The nitrate nitrogen at the tail end of the anoxic zone is strictly controlled at 1-3mg/L from the uncontrolled state in the prior art; on the premise of meeting the requirement of biological denitrification, the laboratory detects NO at the tail end of the anoxic zone once a day3-N concentration, adjusting the internal reflux flow in time. The adjustment of the process in the anoxic zone is to achieve better biological denitrification and phosphorus uptake, and the method mainly strictly maintains the anoxic zone environment at this stage, accurately controls the carbon source, DO concentration and nitrate nitrogen concentration, and ensures the realization of efficient denitrification and phosphorus removal.

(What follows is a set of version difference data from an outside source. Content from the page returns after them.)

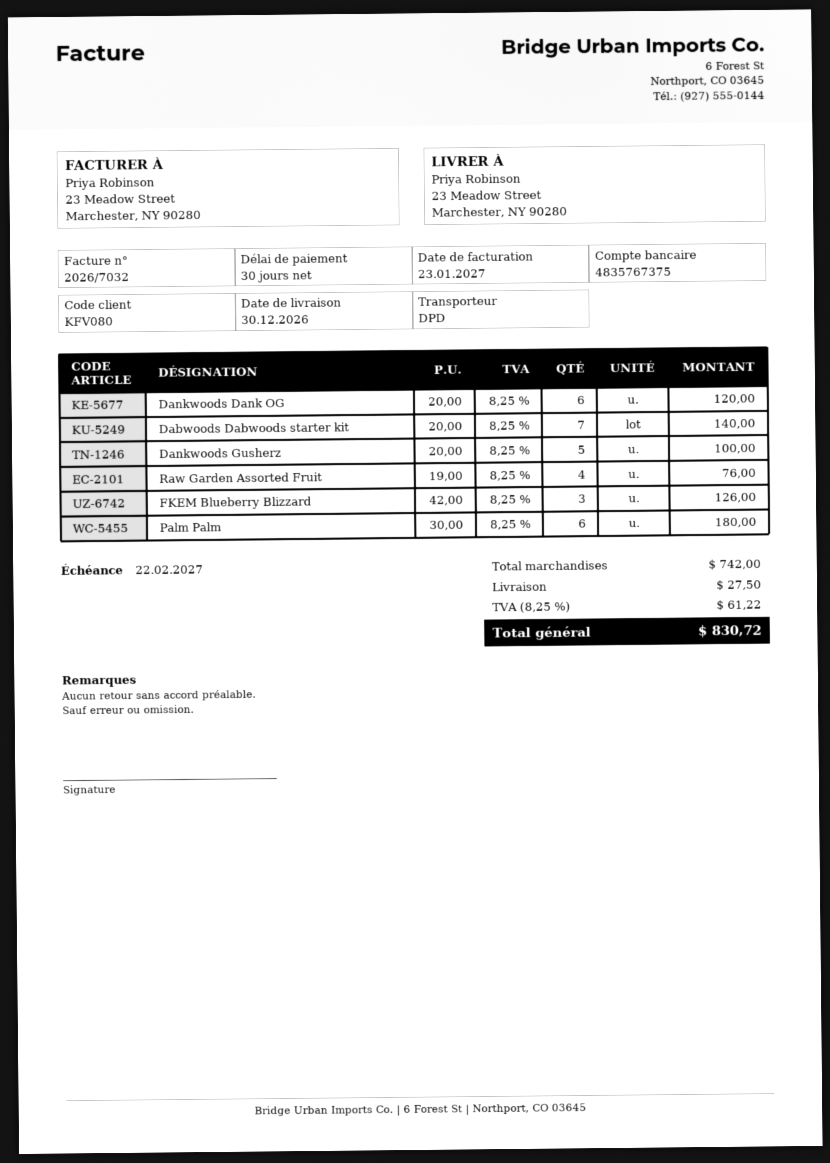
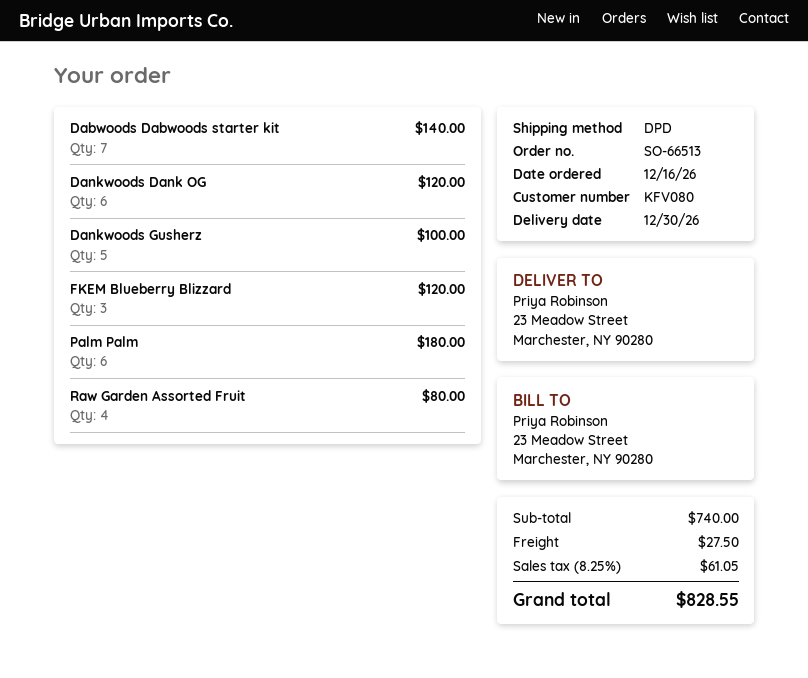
Raw Garden Assorted Fruit: 4 for 76.00 -> 4 for 80.00
FKEM Blueberry Blizzard: 3 for 126.00 -> 3 for 120.00
subtotal: 742.00 -> 740.00
tax: 8.25% = 61.22 -> 8.25% = 61.05
total: 830.72 -> 828.55

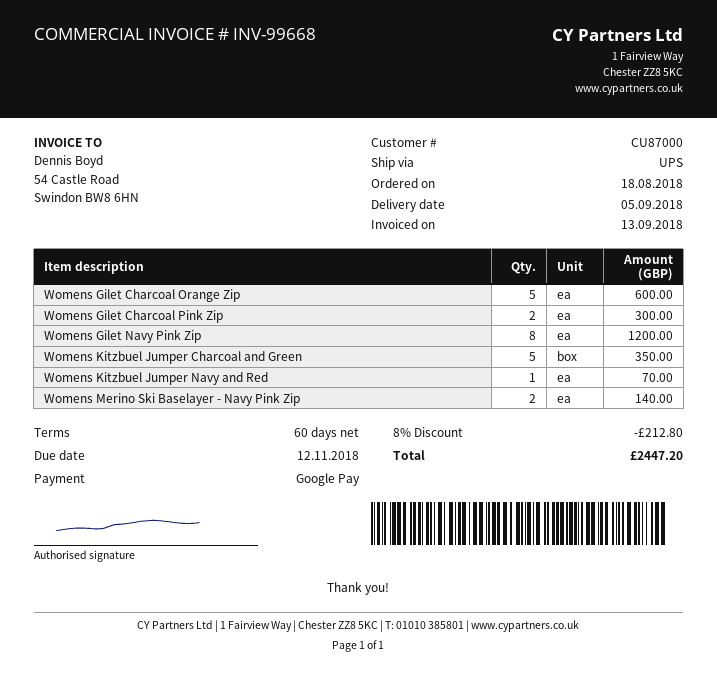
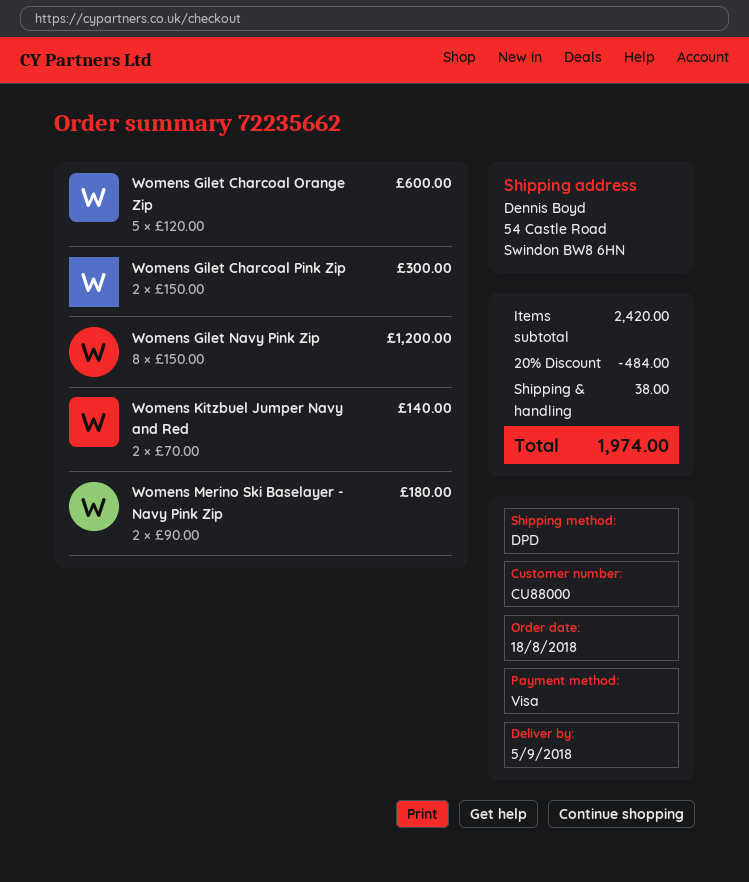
customer number: CU87000 -> CU88000
payment method: Google Pay -> Visa
shipping method: UPS -> DPD
Womens Kitzbuel Jumper Charcoal and Green: 5 for 350.00 -> none
Womens Kitzbuel Jumper Navy and Red: 1 for 70.00 -> 2 for 140.00
Womens Merino Ski Baselayer - Navy Pink Zip: 2 for 140.00 -> 2 for 180.00
discount: 8% = 212.80 -> 20% = 484.00
shipping: none -> 38.00
total: 2447.20 -> 1974.00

The concentration of nitrate nitrogen at the tail end of the anaerobic zone is set to be gamma, because denitrifying phosphorus accumulating bacteria need a reaction substrate, in order to avoid changing the environment of the anoxic zone into an anaerobic environment, the lower limit of the concentration of nitrate nitrogen at the tail end of the anaerobic zone is gammaminSetting the concentration to be 1 mg/L; upper limit gamma of nitrate nitrogen concentration at end of anaerobic zonemaxNumerical calculationThe process is as follows:
setting the denitrification efficiency as theta and the internal reflux ratio as
The external reflux ratio is pi, then
The design value of external reflux is 50-100%, the design value of internal reflux is 100-300%, in this embodiment, the external reflux ratio pi is 100%, and the internal reflux ratio
300%, the denitrification efficiency theta is 80% at most, because the concentration of total nitrogen in the effluent is rho 15mg/L (standard value) and the upper limit value considering 5 times dilution is 3, gammamax3mg/L, if the risk is increased, the method has excessive risk and is not economical; long-term tests prove that when nitrate nitrogen gamma at the tail end of the anoxic zone is controlled within the range of 1-3mg/L, efficient nitrogen and phosphorus removal in the anoxic zone is realized.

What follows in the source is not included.